Forum Moderators: goodroi
robots.txt validator:
[searchengineworld.com...]
I was tired of seeing all those 404 errors in my logs for the robots.txt file. So, I went on a quest over a year ago to learn everything I could. Now, one of the first things I do, is set up the robots.txt and disallow directories that contain working files, css, javascript and any other content that I don't want indexed.
There have been many conversations on this topic. I've seen comments to the effect that the spider called the robots.txt file, didn't find it, and left without grabbing anything else. Followup comments stated that the spider had not been back since the first call for the robots.txt file. What does this mean? I'm not really sure. Although, I'm one to play it safe. If that robots.txt contains nothing other than...
User-agent: *
Disallow:
...which tells all spiders that they are welcome to index the entire site, then so be it! I kind of looked at it this way...

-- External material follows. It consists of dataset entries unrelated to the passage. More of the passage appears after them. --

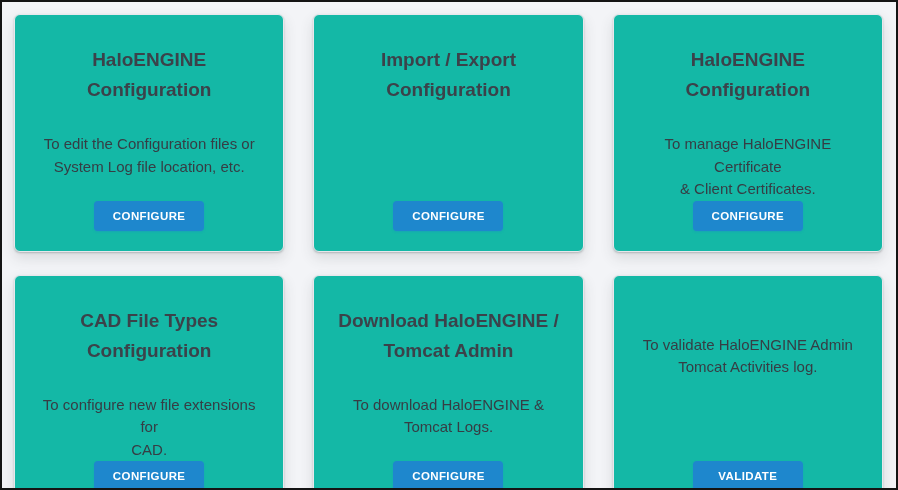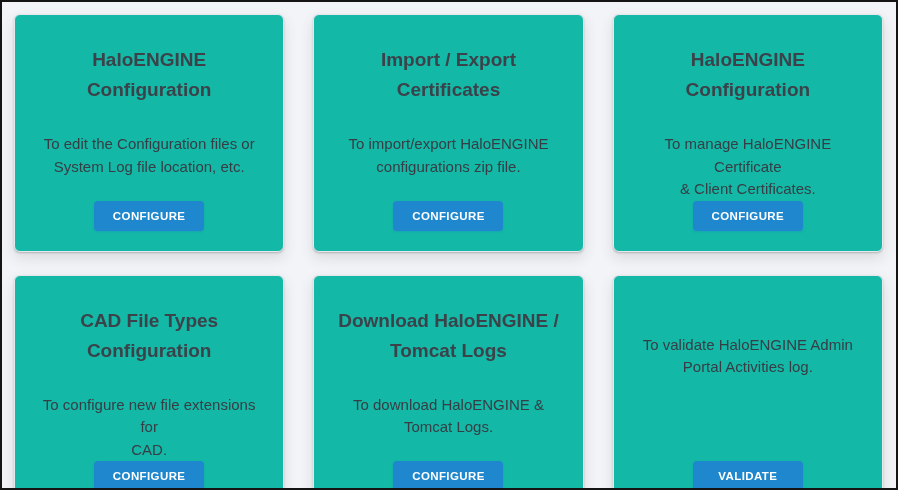"Import / Export" h2.card-title { text: Certificates -> Configuration }
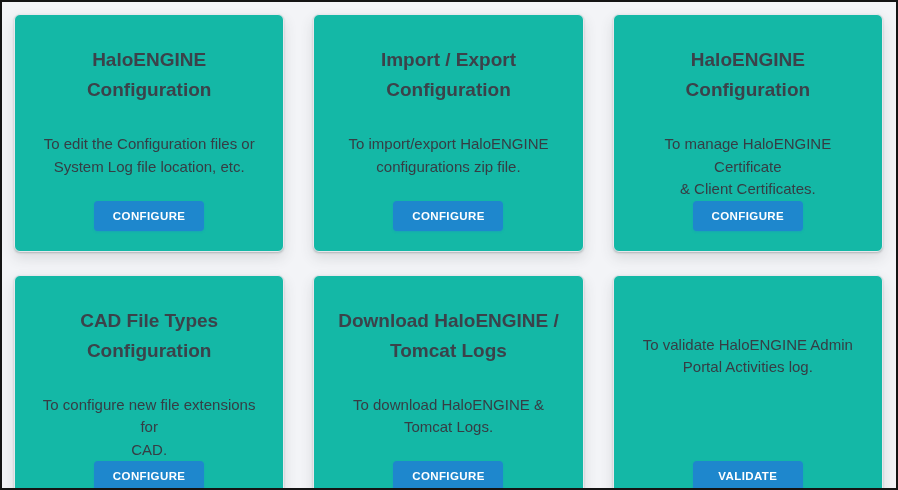"To import/export HaloENGINE" p.card-desc { html: <p>To import/export HaloENGINE configurations zip file.</p> -> none }
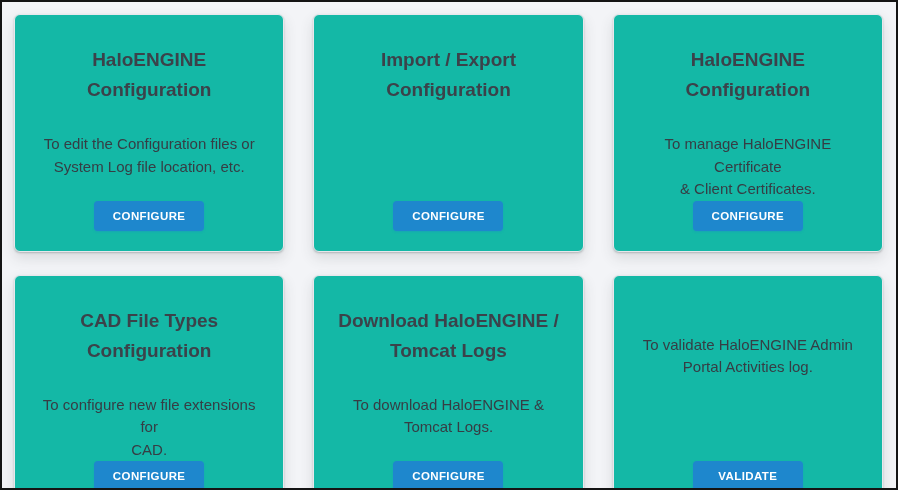"Download HaloENGINE /" h2.card-title { text: Logs -> Admin }
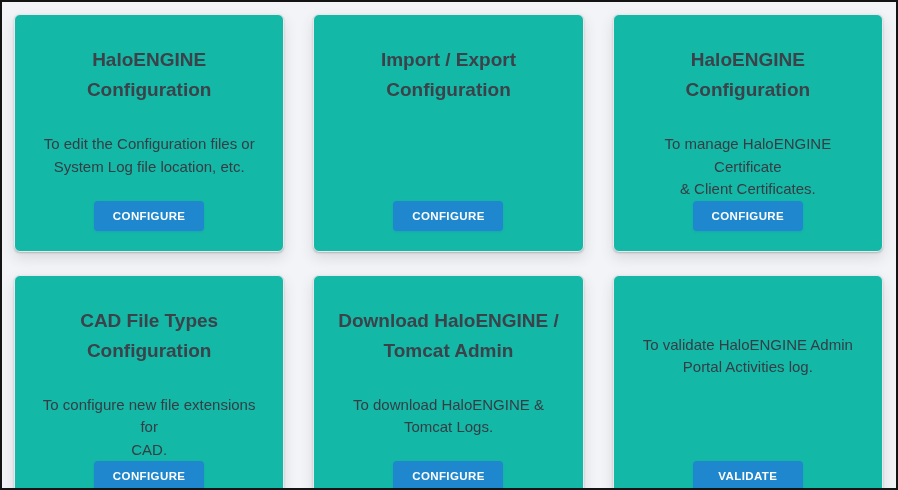"To validate HaloENGINE Admin" p.card-desc { text: Portal -> Tomcat }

They came a knockin' and no one was home (no robots.txt file), so they left. They didn't say when they would return so I missed them, that first time (bummer). I've now put the robots.txt in place. They came a knockin' again one month later, I was home and let them in. They got what they came for!
How fond am I of the robots.txt file? Do a search in Google for robots text or robots text file!
It isn't very common, but I have been seeing it quite a lot over the last few months. I don't know whether this is done by server admin's trying to be more secure or if it's the default for some kind of Apache set-up.
The solution is easy, just upload a blank /robots.txt as DrOliver suggests.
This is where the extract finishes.